╭──

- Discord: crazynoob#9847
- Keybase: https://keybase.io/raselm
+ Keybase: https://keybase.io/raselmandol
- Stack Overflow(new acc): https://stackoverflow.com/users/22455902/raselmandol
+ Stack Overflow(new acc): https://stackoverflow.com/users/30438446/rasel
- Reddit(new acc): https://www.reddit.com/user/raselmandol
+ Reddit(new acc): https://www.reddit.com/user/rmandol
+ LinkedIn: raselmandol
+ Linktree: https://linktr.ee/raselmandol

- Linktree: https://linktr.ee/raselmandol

╰──
╭──

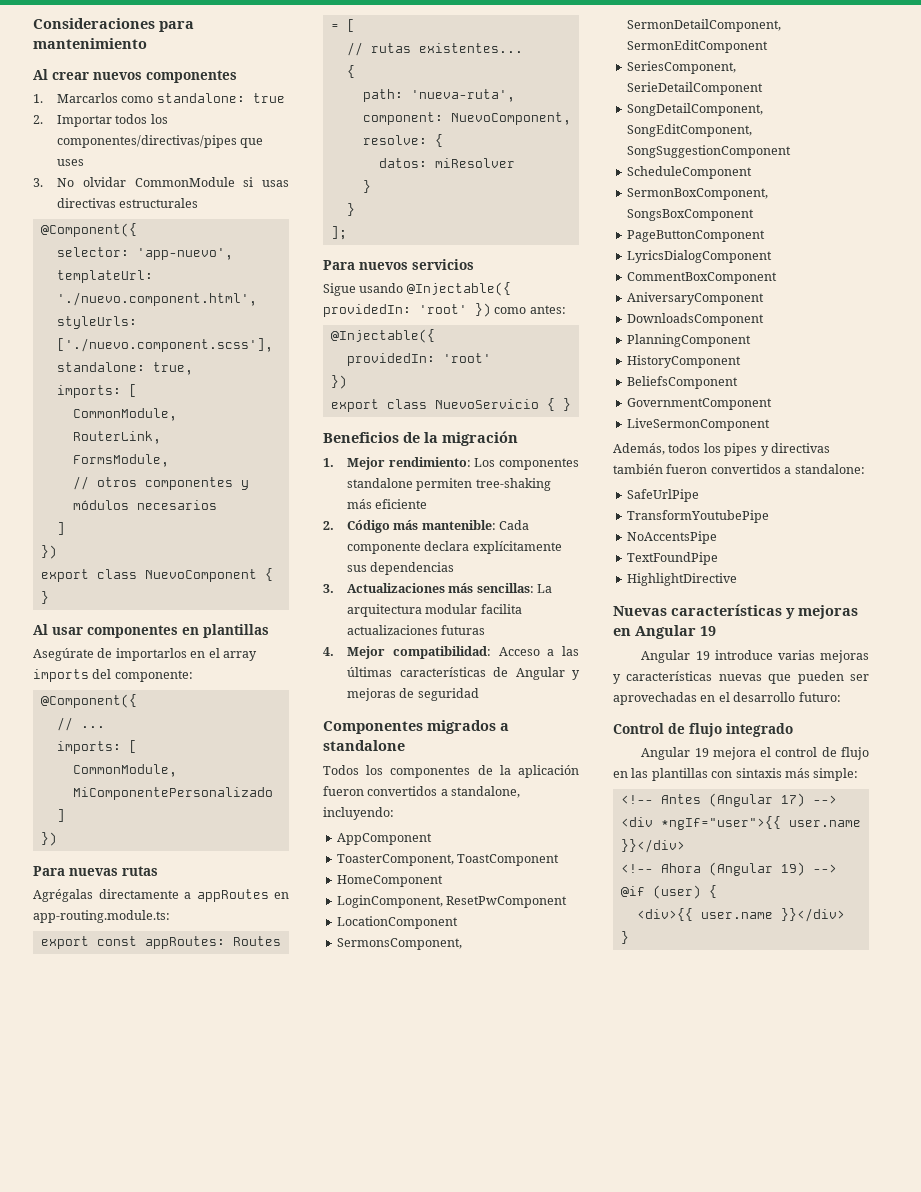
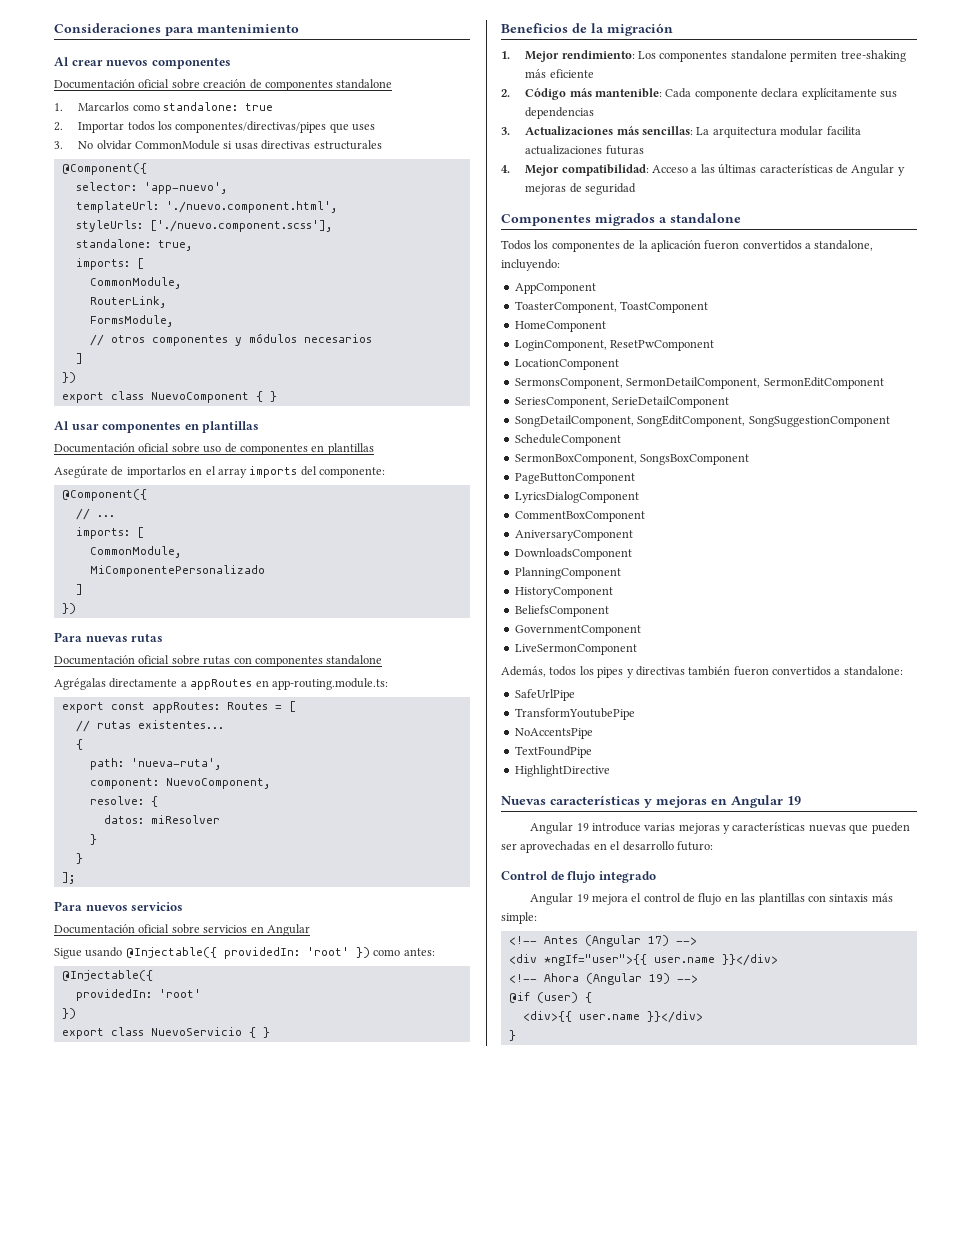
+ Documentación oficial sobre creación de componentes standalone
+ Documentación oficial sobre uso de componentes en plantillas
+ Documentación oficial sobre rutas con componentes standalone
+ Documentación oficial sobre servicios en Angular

╰──
╭──

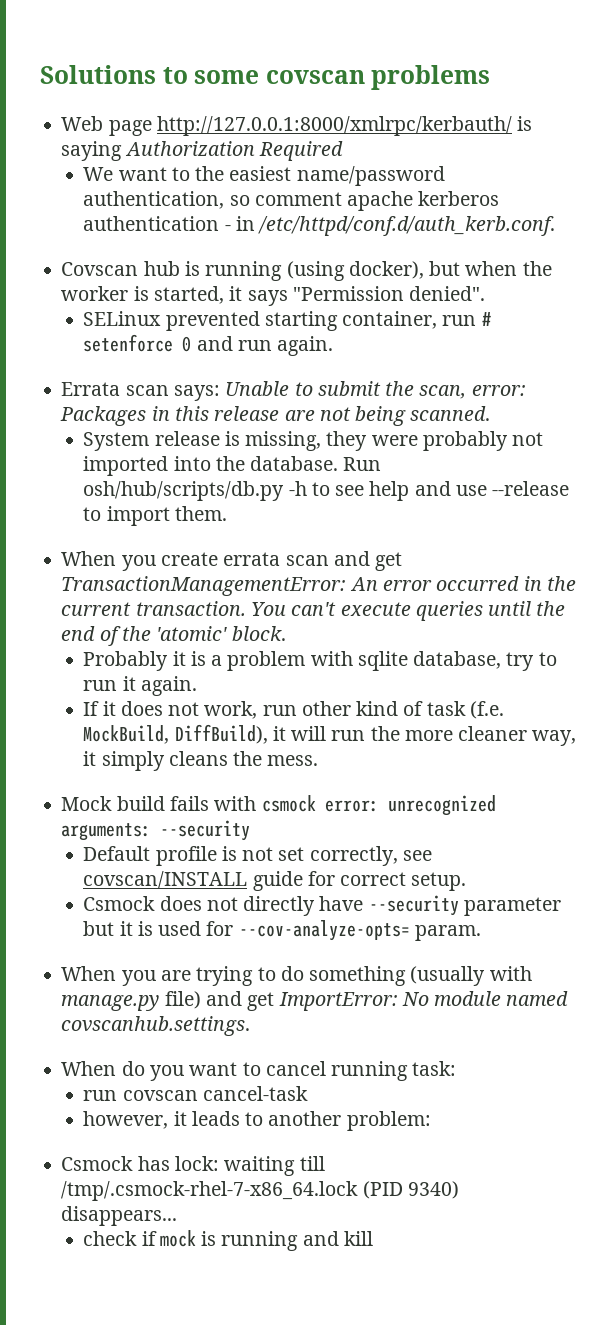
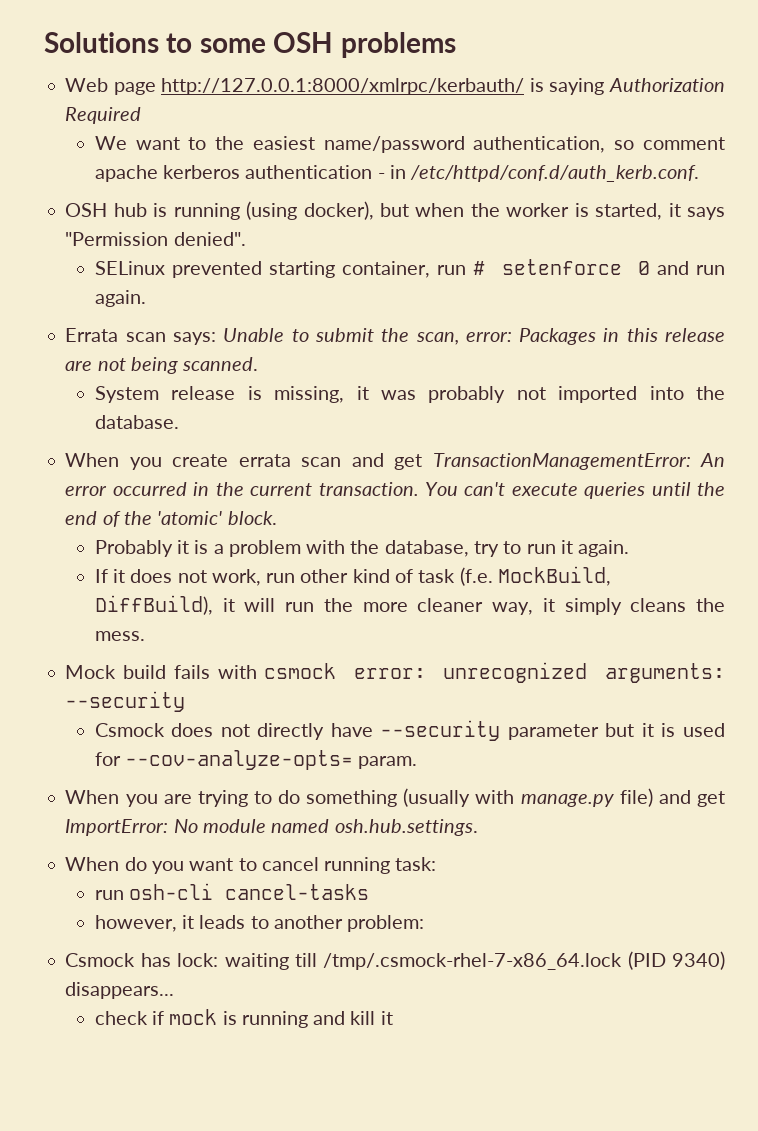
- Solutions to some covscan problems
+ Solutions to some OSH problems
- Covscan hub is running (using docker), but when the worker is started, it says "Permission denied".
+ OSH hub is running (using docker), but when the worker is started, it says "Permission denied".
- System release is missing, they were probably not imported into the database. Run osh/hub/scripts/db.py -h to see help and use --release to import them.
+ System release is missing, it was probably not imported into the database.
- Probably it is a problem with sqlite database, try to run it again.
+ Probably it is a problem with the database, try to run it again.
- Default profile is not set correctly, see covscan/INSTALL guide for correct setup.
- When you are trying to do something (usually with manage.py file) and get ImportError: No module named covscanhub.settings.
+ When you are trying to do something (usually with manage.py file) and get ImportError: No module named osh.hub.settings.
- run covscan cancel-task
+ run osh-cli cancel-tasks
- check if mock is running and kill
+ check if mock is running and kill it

╰──

# TASK DESCRIPTION
Looking through the records, copy out every line in which the word "started" is found.

# YOUR SOLUTION
- Covscan hub is running (using docker), but when the worker is started, it says "Permission denied".
+ OSH hub is running (using docker), but when the worker is started, it says "Permission denied".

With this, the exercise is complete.